Work task
Could you transcribe every record below exactly as written, excluding the pictures?

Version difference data
- - - - -

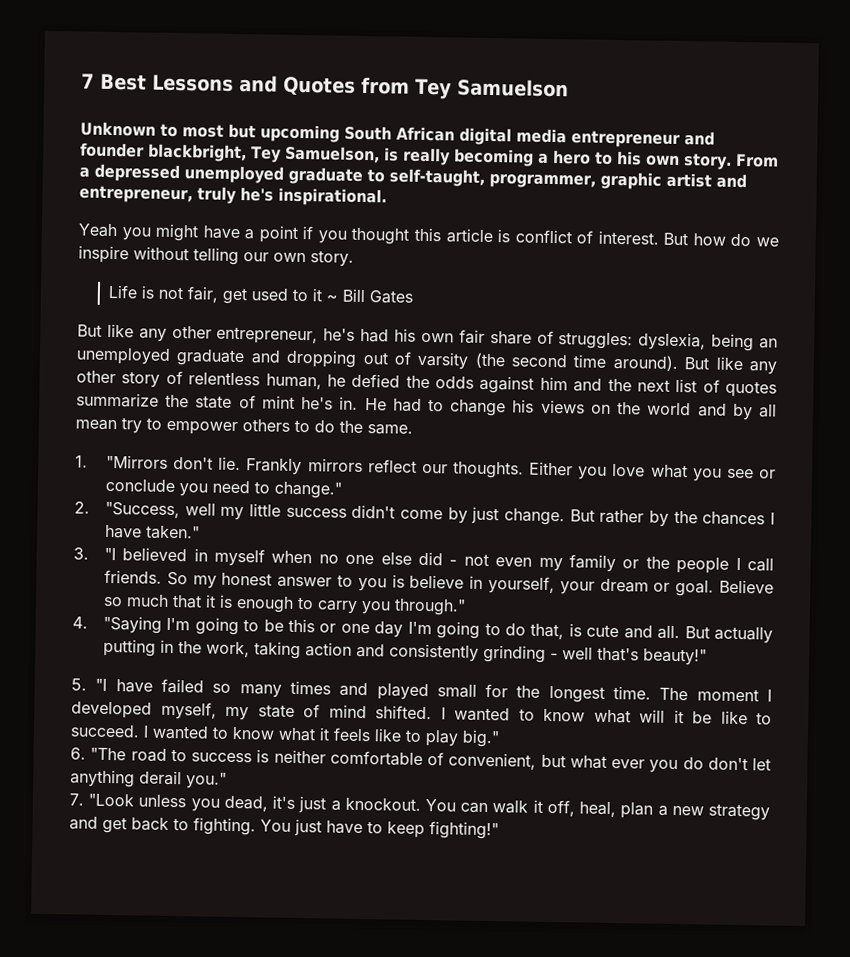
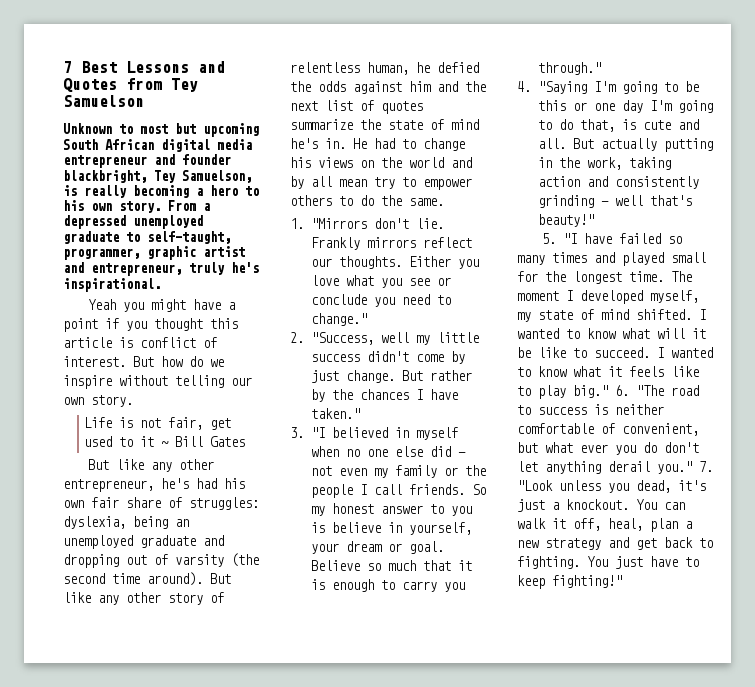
[261,395,295,409] mint -> [451,119,479,130] mind
(500, 738) // -> (608, 391) none
(227, 780) // -> (692, 467) none

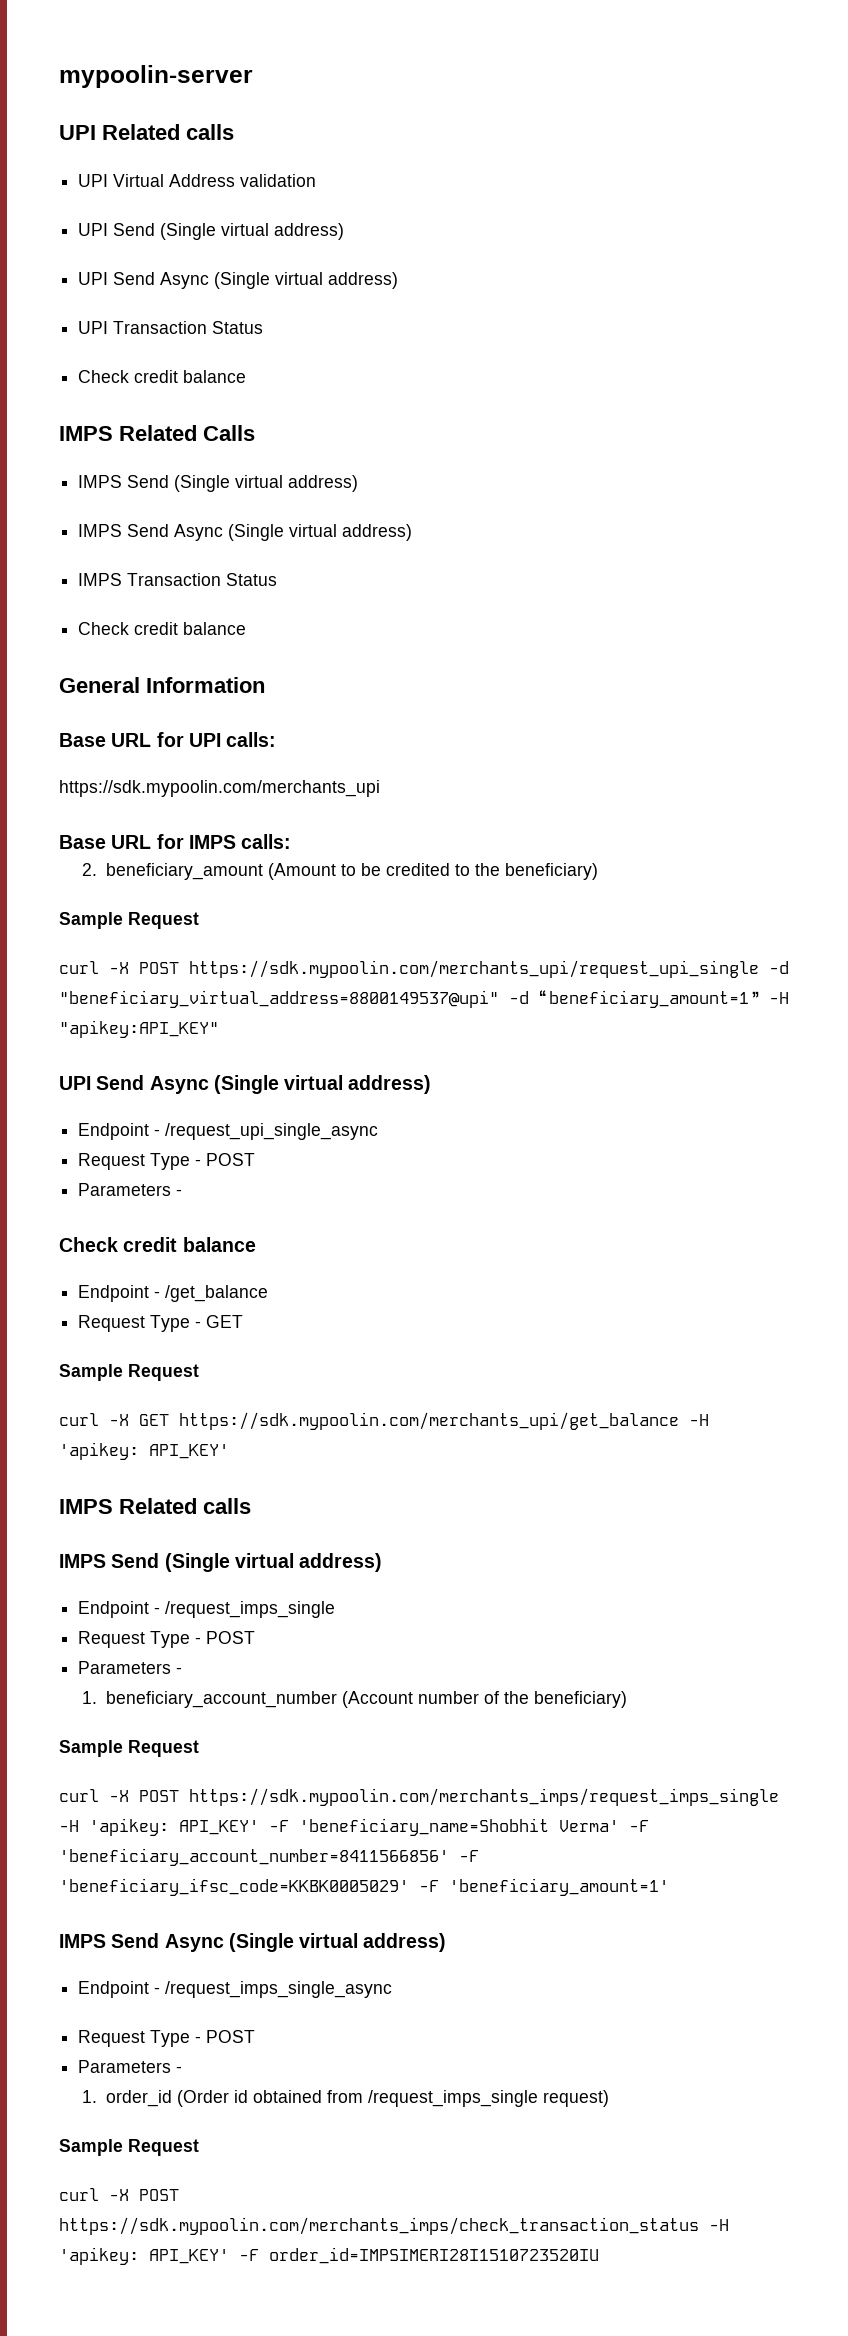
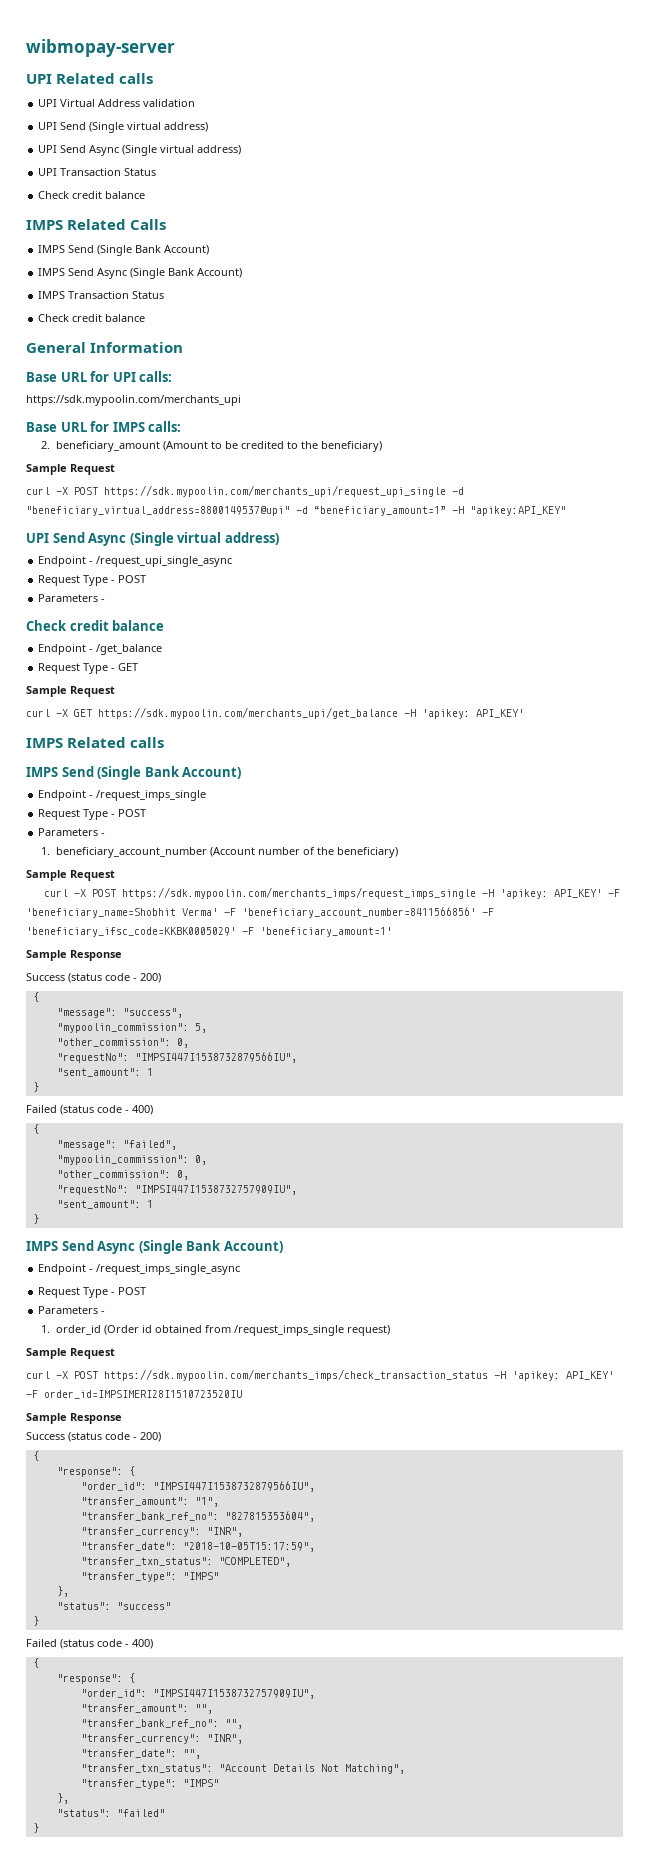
[59,65,253,88] mypoolin-server -> [26,39,175,57] wibmopay-server
[235,475,359,492] [78,524,413,541] virtual address) // IMPS Send Async (Single virtual address) -> [135,245,210,255] [38,268,243,279] Bank Account) // IMPS Send Async (Single Bank Account)
[234,1553,383,1572] virtual address) -> [144,766,242,779] Bank Account)
[59,1933,447,1952] // IMPS Send Async (Single virtual address) -> [26,950,122,961] [26,973,161,983] [32,992,39,1002] [56,1008,183,1018] [56,1023,207,1033] [56,1038,189,1048] [56,1052,297,1063] [56,1068,153,1077] [32,1082,39,1092] [26,1105,153,1115] [32,1124,39,1134] [56,1140,177,1150] [56,1155,207,1165] [56,1170,189,1180] [56,1185,297,1195] [56,1200,153,1209] [32,1214,39,1224] [26,1240,283,1254] // Sample Response // Success (status code - 200) // { // "message": "success", // "mypoolin_commission": 5, // "other_commission": 0, // "requestNo": "IMPSI447I1538732879566IU", // "sent_amount": 1 // } // Failed (status code - 400) // { // "message": "failed", // "mypoolin_commission": 0, // "other_commission": 0, // "requestNo": "IMPSI447I1538732757909IU", // "sent_amount": 1 // } // IMPS Send Async (Single Bank Account)
(599, 2255) none -> [26,1413,122,1424] [26,1432,161,1442] [32,1451,39,1461] [56,1466,135,1477] [80,1481,315,1492] [80,1497,219,1507] [80,1511,315,1522] [80,1527,243,1537] [80,1542,315,1552] [80,1557,291,1567] [80,1572,219,1582] [56,1586,69,1597] [56,1602,171,1610] [32,1616,39,1626] [26,1639,153,1649] [32,1658,39,1668] [56,1673,135,1684] [80,1689,315,1699] [80,1704,213,1714] [80,1719,243,1729] [80,1734,243,1744] [80,1749,201,1759] [80,1764,405,1774] [80,1779,219,1789] [56,1793,69,1804] [56,1809,165,1817] [32,1823,39,1833] // Sample Response // Success (status code - 200) // { // "response": { // "order_id": "IMPSI447I1538732879566IU", // "transfer_amount": "1", // "transfer_bank_ref_no": "827815353604", // "transfer_currency": "INR", // "transfer_date": "2018-10-05T15:17:59", // "transfer_txn_status": "COMPLETED", // "transfer_type": "IMPS" // }, // "status": "success" // } // Failed (status code - 400) // { // "response": { // "order_id": "IMPSI447I1538732757909IU", // "transfer_amount": "", // "transfer_bank_ref_no": "", // "transfer_currency": "INR", // "transfer_date": "", // "transfer_txn_status": "Account Details Not Matching", // "transfer_type": "IMPS" // }, // "status": "failed" // }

- - - - -

Exercise answer
[261,395,295,409] mint -> [451,119,479,130] mind
(500, 738) // -> (608, 391) none
(227, 780) // -> (692, 467) none

[59,65,253,88] mypoolin-server -> [26,39,175,57] wibmopay-server
[235,475,359,492] [78,524,413,541] virtual address) // IMPS Send Async (Single virtual address) -> [135,245,210,255] [38,268,243,279] Bank Account) // IMPS Send Async (Single Bank Account)
[234,1553,383,1572] virtual address) -> [144,766,242,779] Bank Account)
[59,1933,447,1952] // IMPS Send Async (Single virtual address) -> [26,950,122,961] [26,973,161,983] [32,992,39,1002] [56,1008,183,1018] [56,1023,207,1033] [56,1038,189,1048] [56,1052,297,1063] [56,1068,153,1077] [32,1082,39,1092] [26,1105,153,1115] [32,1124,39,1134] [56,1140,177,1150] [56,1155,207,1165] [56,1170,189,1180] [56,1185,297,1195] [56,1200,153,1209] [32,1214,39,1224] [26,1240,283,1254] // Sample Response // Success (status code - 200) // { // "message": "success", // "mypoolin_commission": 5, // "other_commission": 0, // "requestNo": "IMPSI447I1538732879566IU", // "sent_amount": 1 // } // Failed (status code - 400) // { // "message": "failed", // "mypoolin_commission": 0, // "other_commission": 0, // "requestNo": "IMPSI447I1538732757909IU", // "sent_amount": 1 // } // IMPS Send Async (Single Bank Account)
(599, 2255) none -> [26,1413,122,1424] [26,1432,161,1442] [32,1451,39,1461] [56,1466,135,1477] [80,1481,315,1492] [80,1497,219,1507] [80,1511,315,1522] [80,1527,243,1537] [80,1542,315,1552] [80,1557,291,1567] [80,1572,219,1582] [56,1586,69,1597] [56,1602,171,1610] [32,1616,39,1626] [26,1639,153,1649] [32,1658,39,1668] [56,1673,135,1684] [80,1689,315,1699] [80,1704,213,1714] [80,1719,243,1729] [80,1734,243,1744] [80,1749,201,1759] [80,1764,405,1774] [80,1779,219,1789] [56,1793,69,1804] [56,1809,165,1817] [32,1823,39,1833] // Sample Response // Success (status code - 200) // { // "response": { // "order_id": "IMPSI447I1538732879566IU", // "transfer_amount": "1", // "transfer_bank_ref_no": "827815353604", // "transfer_currency": "INR", // "transfer_date": "2018-10-05T15:17:59", // "transfer_txn_status": "COMPLETED", // "transfer_type": "IMPS" // }, // "status": "success" // } // Failed (status code - 400) // { // "response": { // "order_id": "IMPSI447I1538732757909IU", // "transfer_amount": "", // "transfer_bank_ref_no": "", // "transfer_currency": "INR", // "transfer_date": "", // "transfer_txn_status": "Account Details Not Matching", // "transfer_type": "IMPS" // }, // "status": "failed" // }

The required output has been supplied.